06.09.2023 – News – Frankfurter Rundschau – Judith von Sternburg — – Details
Charlotte Gneuß
In ihrem Debütroman «Gittersee» erzählt Charlotte Gneuß eine finstere, aber äußerst lebendige Dresdner Geschichte aus dem Sommer 1976. — Der Strom des Romanspätsommers, kanalisiert durch die Vorauswahl der Buchpreis-Longlist, hat eine relativ hohe DDR-Vergangenheitsgeschichten-Dichte. Intensiv jeweils die Stimmungen, völlig unterschiedlich die Erfahrungshorizonte.

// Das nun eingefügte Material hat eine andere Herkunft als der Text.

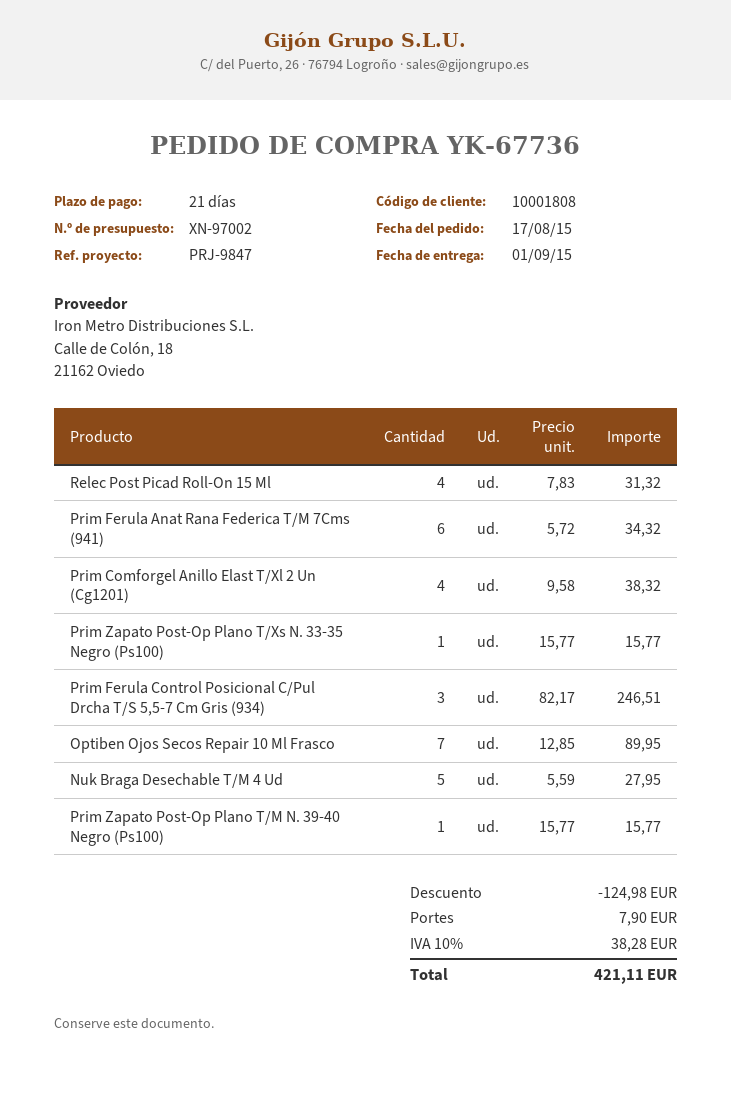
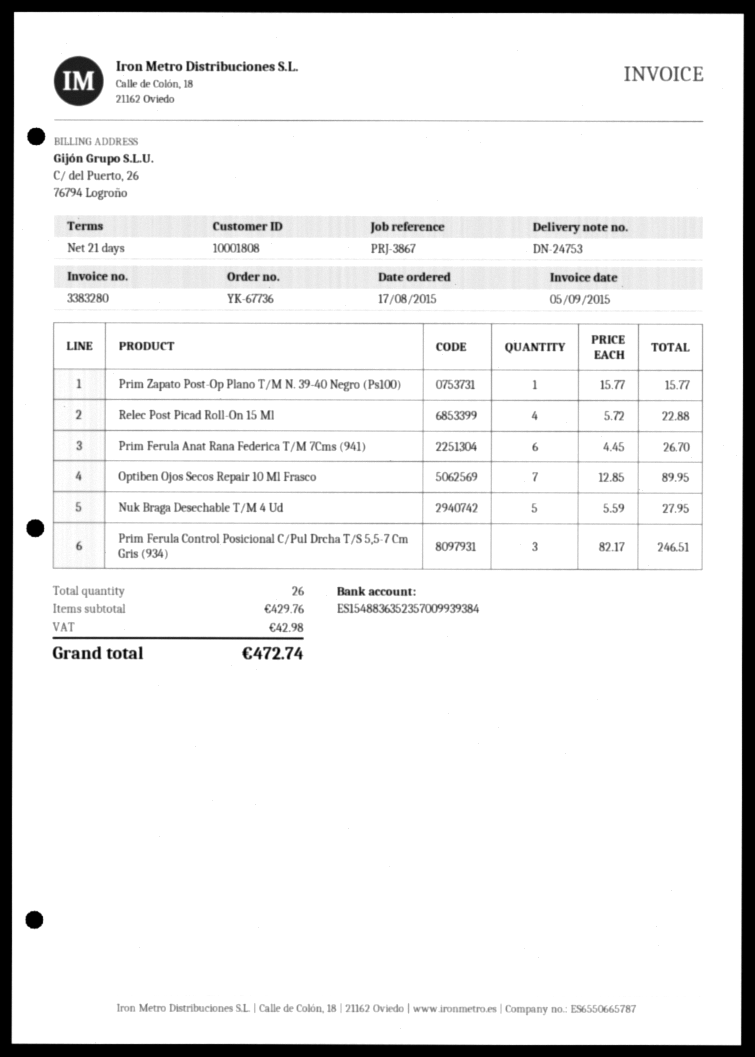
reference: PRJ-9847 -> PRJ-3867
Relec Post Picad Roll-On 15 Ml: 4 x 7.83 = 31.32 -> 4 x 5.72 = 22.88
Prim Ferula Anat Rana Federica T/M 7Cms (941): 6 x 5.72 = 34.32 -> 6 x 4.45 = 26.70
Prim Comforgel Anillo Elast T/Xl 2 Un (Cg1201): 4 x 9.58 = 38.32 -> none
Prim Zapato Post-Op Plano T/Xs N. 33-35 Negro (Ps100): 1 x 15.77 = 15.77 -> none
discount: 124.98 -> none
shipping: 7.90 -> none
tax: 38.28 -> 42.98
total: 421.11 -> 472.74

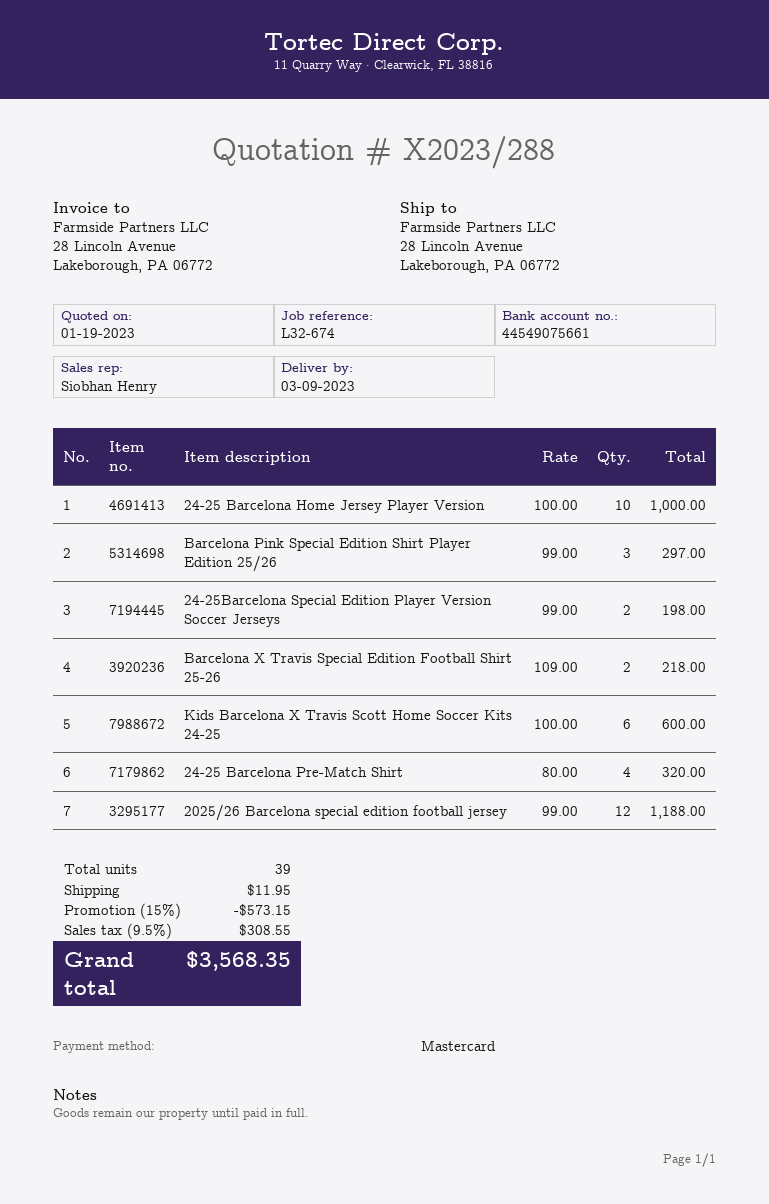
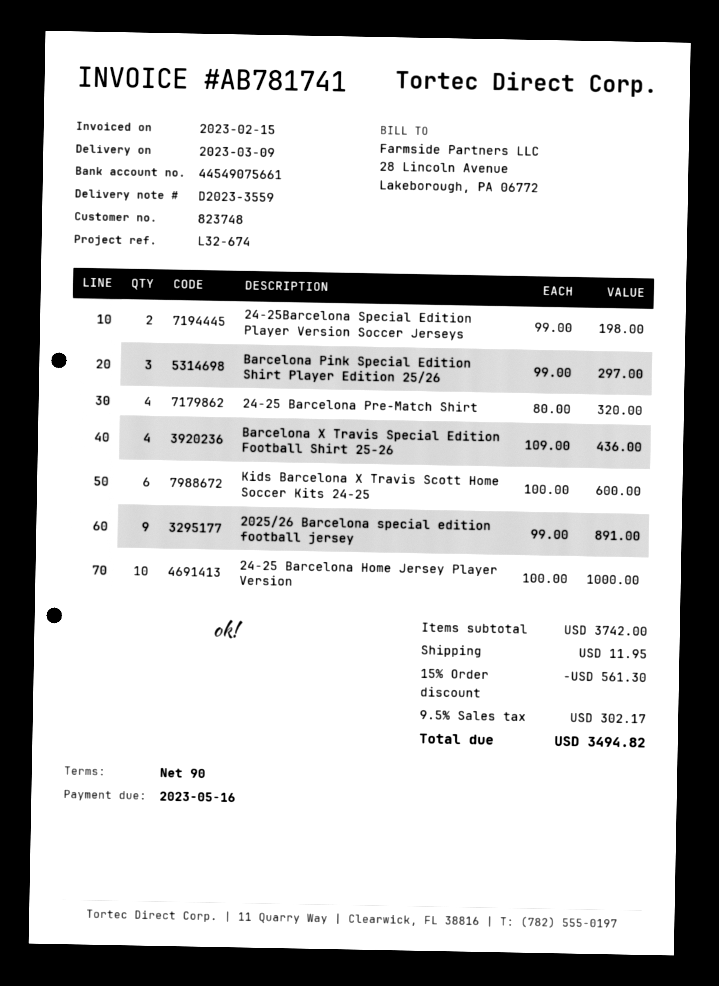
Barcelona X Travis Special Edition Football Shirt 25-26: 2 x 109.00 = 218.00 -> 4 x 109.00 = 436.00
2025/26 Barcelona special edition football jersey: 12 x 99.00 = 1188.00 -> 9 x 99.00 = 891.00
discount: 15% = 573.15 -> 15% = 561.30
tax: 9.5% = 308.55 -> 9.5% = 302.17
total: 3568.35 -> 3494.82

Nach Angelika Klüssendorfs «Risse» und Terézia Moras «Muna oder Die Hälfte des Lebens» führt Charlotte Gneuß› «Gittersee» weit zurück ins Jahr 1976 – ein Ende des real existierenden Sozialismus liegt weder in der Luft noch könnte man im Rückblick hoffnungsvoll auf diese Zeit schauen. Dass der Junge rübermacht, den die ebenfalls ganz junge Erzählerin liebt, ist brandgefährlich für alle Seiten, die Beteiligten wie die Unbeteiligten. Paul, den man direkt mögen wird, hat zu Karin gesagt: «Lust auf ein Abenteuer?» Aber sie darf nicht so lange wegbleiben, muss auf die kleine Schwester aufpassen, weiß schließlich auch nicht, dass er nicht von einem Abend oder einer Nacht oder so redet. Vermutlich wäre Karin auf keinen Fall mitgekommen, sie ist 16, sie ist nicht begeistert von dem Land, in dem sie lebt, aber sie ist hier zu Hause.